Ricordatevi di prendere l'acqua verso la fine della cottura, in modo da garantire che questa contenga la massima quantità possibile di amido (rilasciato dalla pasta) che, a sua volta, consente la mantecatura perfetta.

La scolatura. Forza che ci siamo. Quando la pasta è cotta scolatela usando uno scolapasta che sia degno di questo nome e segua le dimensioni della pentola, senza constringere a scolature multiple solo perchè avete usato un colino da caffè. 

Ricordatevi che la scolatura dipende anche dal condimento della pasta, per cui se condite la pasta con un sugo semplice, a base d’olio, direttamente nell’insalatiera dove la servirete, allora la scolatura dovrà essere accurata, per evitare che l’acqua residua trasformi il condimento in un guazzetto terrificante.
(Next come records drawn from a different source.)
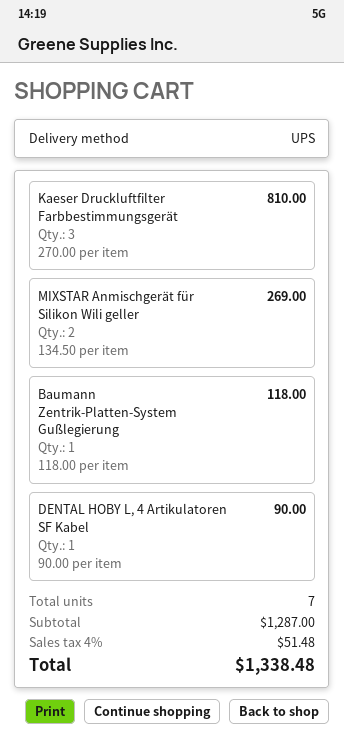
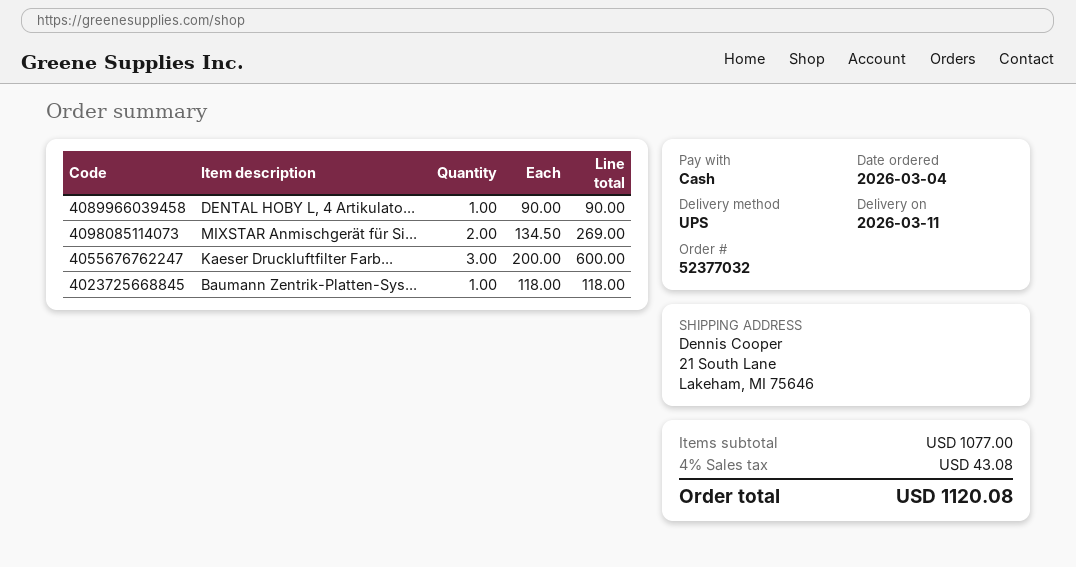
Kaeser Druckluftfilter Farbbestimmungsgerät: 3 x 270.00 = 810.00 -> 3 x 200.00 = 600.00
subtotal: 1287.00 -> 1077.00
tax: 4% = 51.48 -> 4% = 43.08
total: 1338.48 -> 1120.08

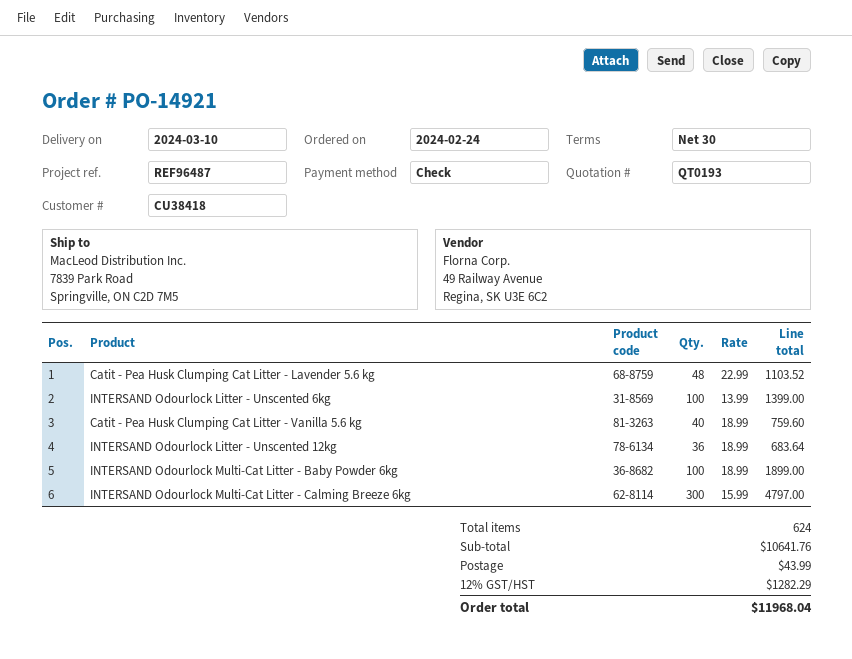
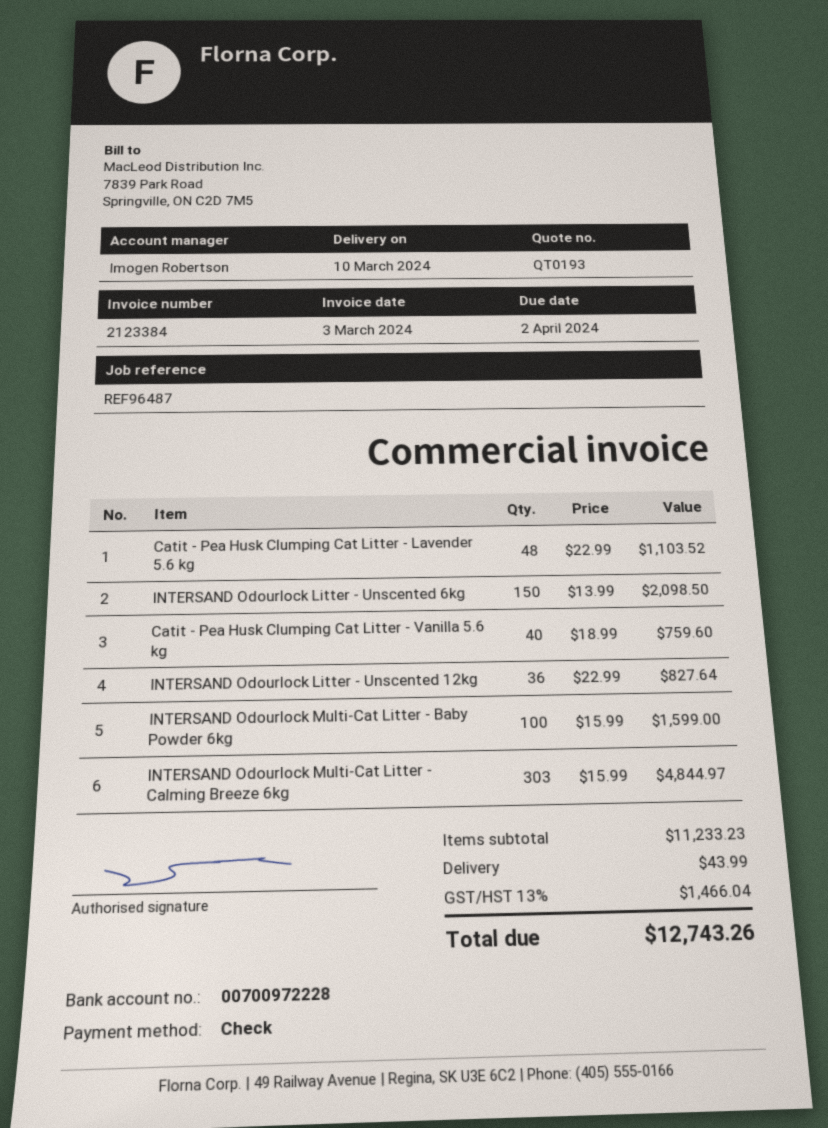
INTERSAND Odourlock Litter - Unscented 6kg: 100 x 13.99 = 1399.00 -> 150 x 13.99 = 2098.50
INTERSAND Odourlock Litter - Unscented 12kg: 36 x 18.99 = 683.64 -> 36 x 22.99 = 827.64
INTERSAND Odourlock Multi-Cat Litter - Baby Powder 6kg: 100 x 18.99 = 1899.00 -> 100 x 15.99 = 1599.00
INTERSAND Odourlock Multi-Cat Litter - Calming Breeze 6kg: 300 x 15.99 = 4797.00 -> 303 x 15.99 = 4844.97
subtotal: 10641.76 -> 11233.23
tax: 12% = 1282.29 -> 13% = 1466.04
total: 11968.04 -> 12743.26

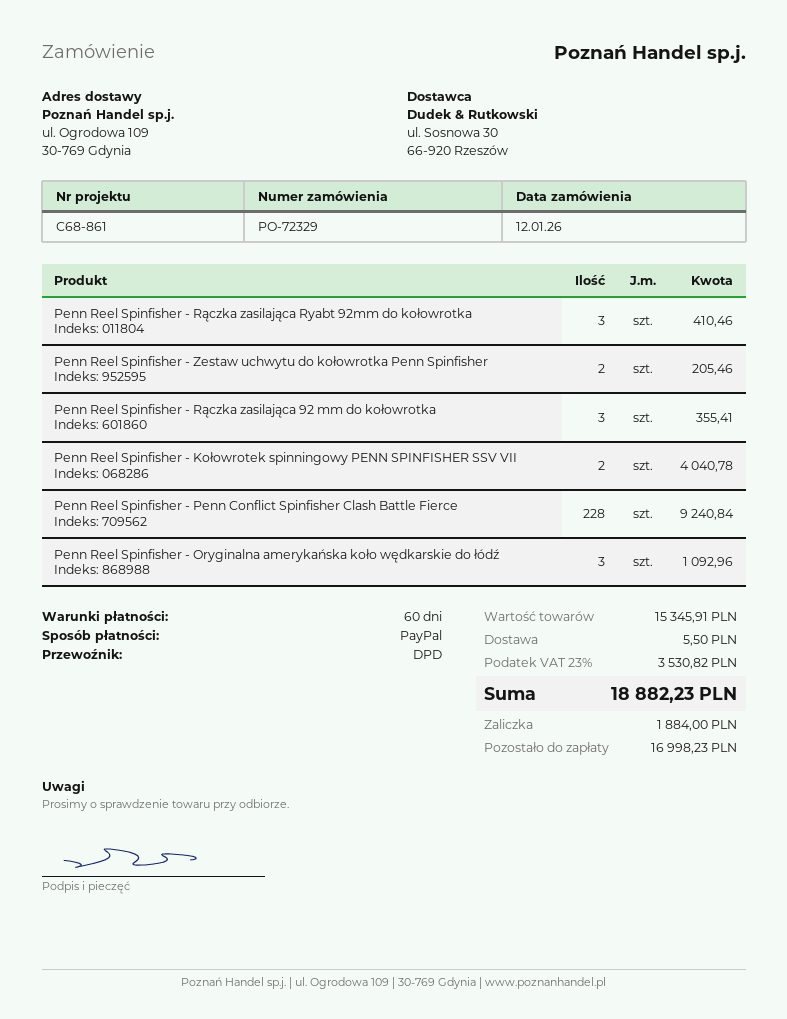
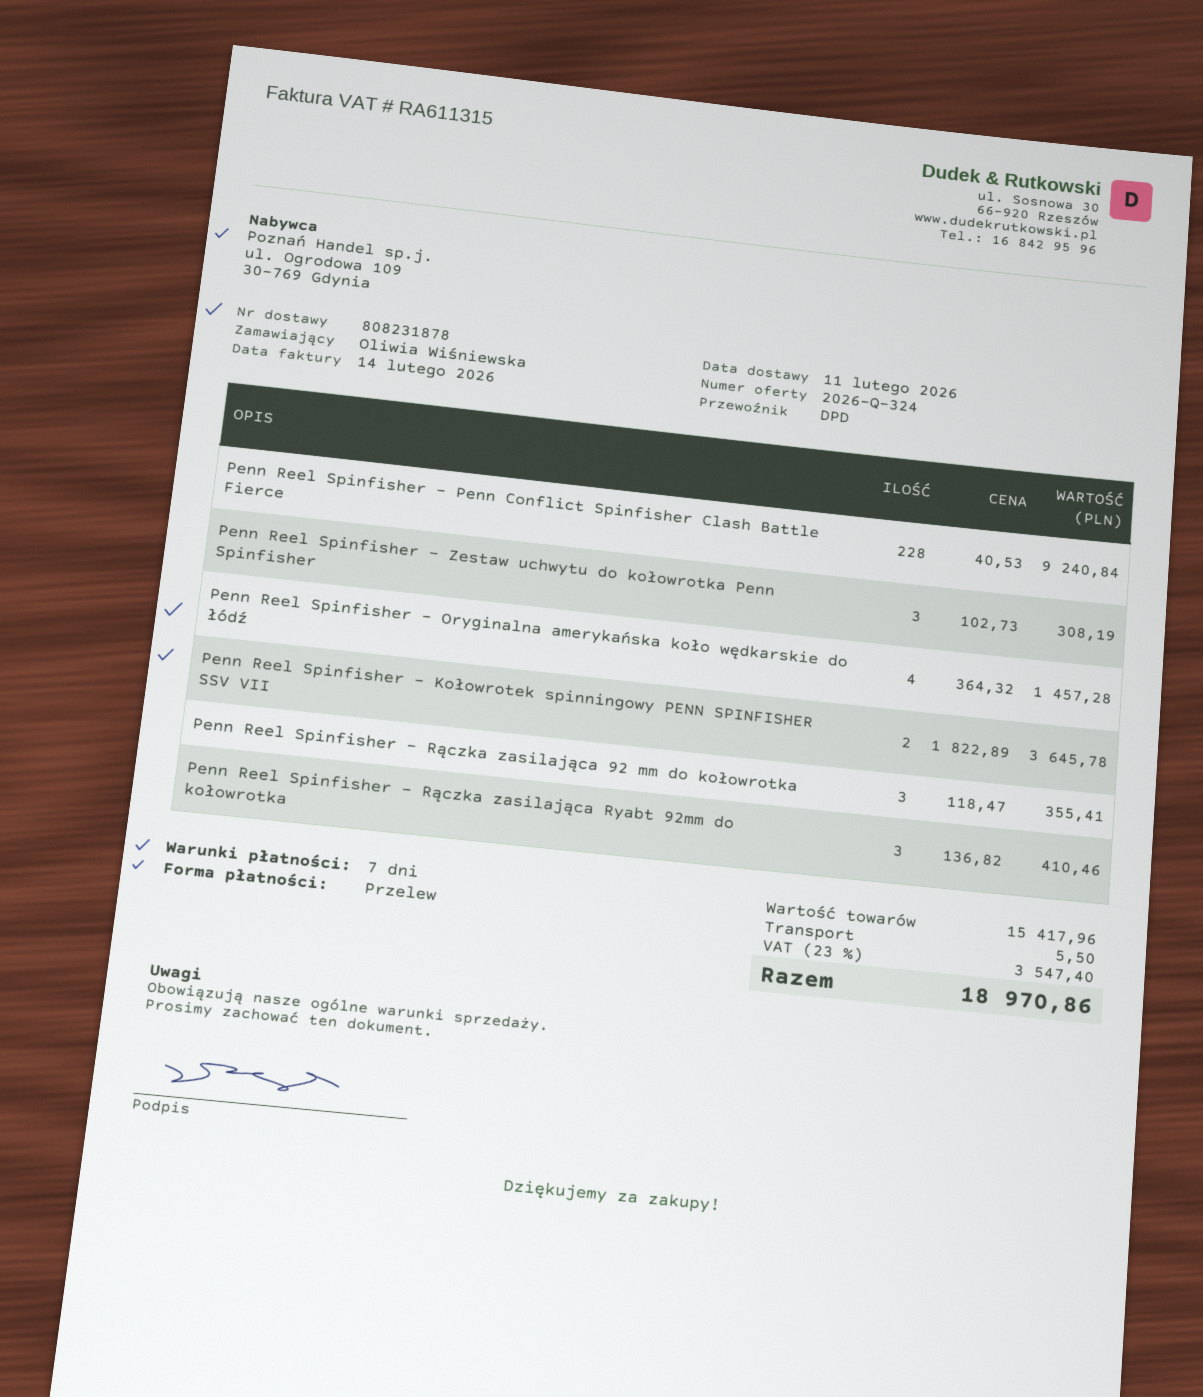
payment terms: 60 days -> 7 days
payment method: PayPal -> bank transfer
Penn Reel Spinfisher - Zestaw uchwytu do kołowrotka Penn Spinfisher: 2 for 205.46 -> 3 for 308.19
Penn Reel Spinfisher - Kołowrotek spinningowy PENN SPINFISHER SSV VII: 2 for 4040.78 -> 2 for 3645.78
Penn Reel Spinfisher - Oryginalna amerykańska koło wędkarskie do łódź: 3 for 1092.96 -> 4 for 1457.28
subtotal: 15345.91 -> 15417.96
tax: 23% = 3530.82 -> 23% = 3547.40
total: 18882.23 -> 18970.86

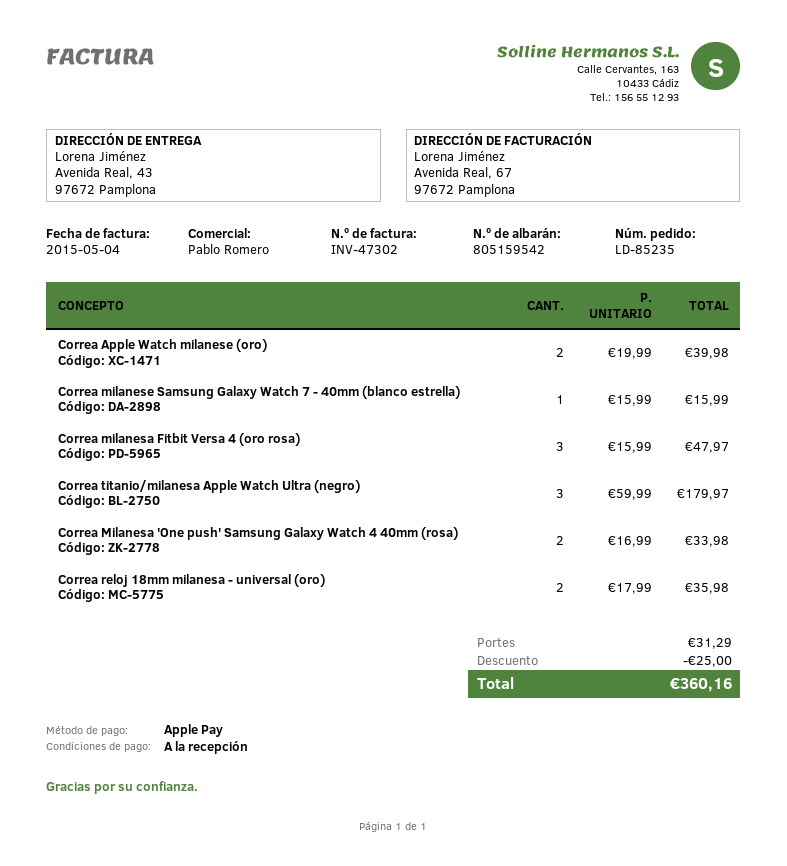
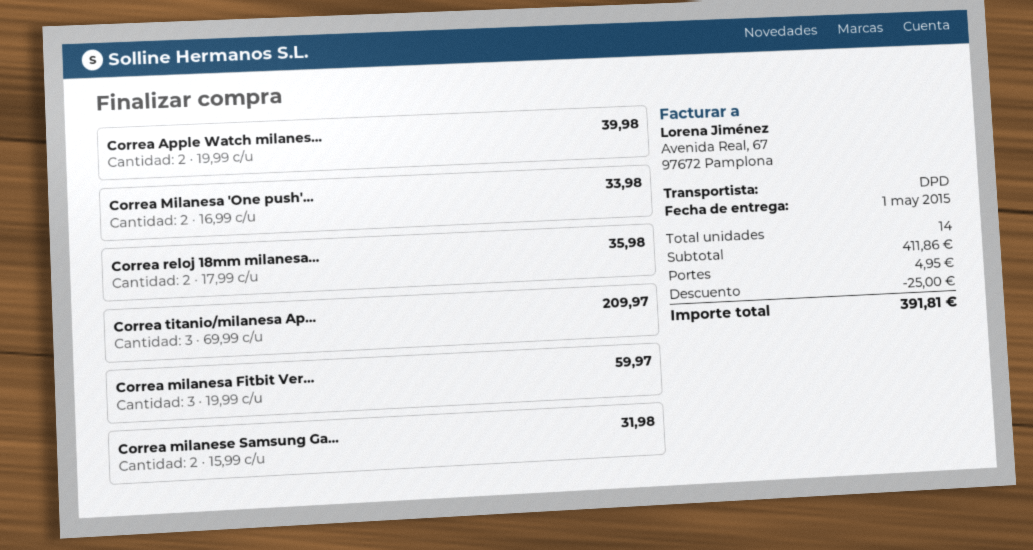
Correa milanese Samsung Galaxy Watch 7 - 40mm (blanco estrella): 1 x 15.99 = 15.99 -> 2 x 15.99 = 31.98
Correa milanesa Fitbit Versa 4 (oro rosa): 3 x 15.99 = 47.97 -> 3 x 19.99 = 59.97
Correa titanio/milanesa Apple Watch Ultra (negro): 3 x 59.99 = 179.97 -> 3 x 69.99 = 209.97
shipping: 31.29 -> 4.95
total: 360.16 -> 391.81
Se invece mantecherete la pasta in padella, allora è bene lasciare un buon grado di umidità e, quindi, dare una rapida scolata e passare direttamente in padella con il condimento (e, nel caso, usare anche l’acqua messa da parte).

Nel caso abbiate cotto tortellini, ravioli e, in generale, formati di pasta “delicati”, il suggerimento è quello di non usare lo scolapasta, che potrebbe danneggiare la vostra opera d’arte, ma di togliere la pasta dalla pentola usando un colino sufficientemente capiente.

Che dire, tutto è stato detto, per cui mi aspetto che, dopo un eventuale ripassino serale, siate oramai in grado di esprimervi nella cottura perfetta.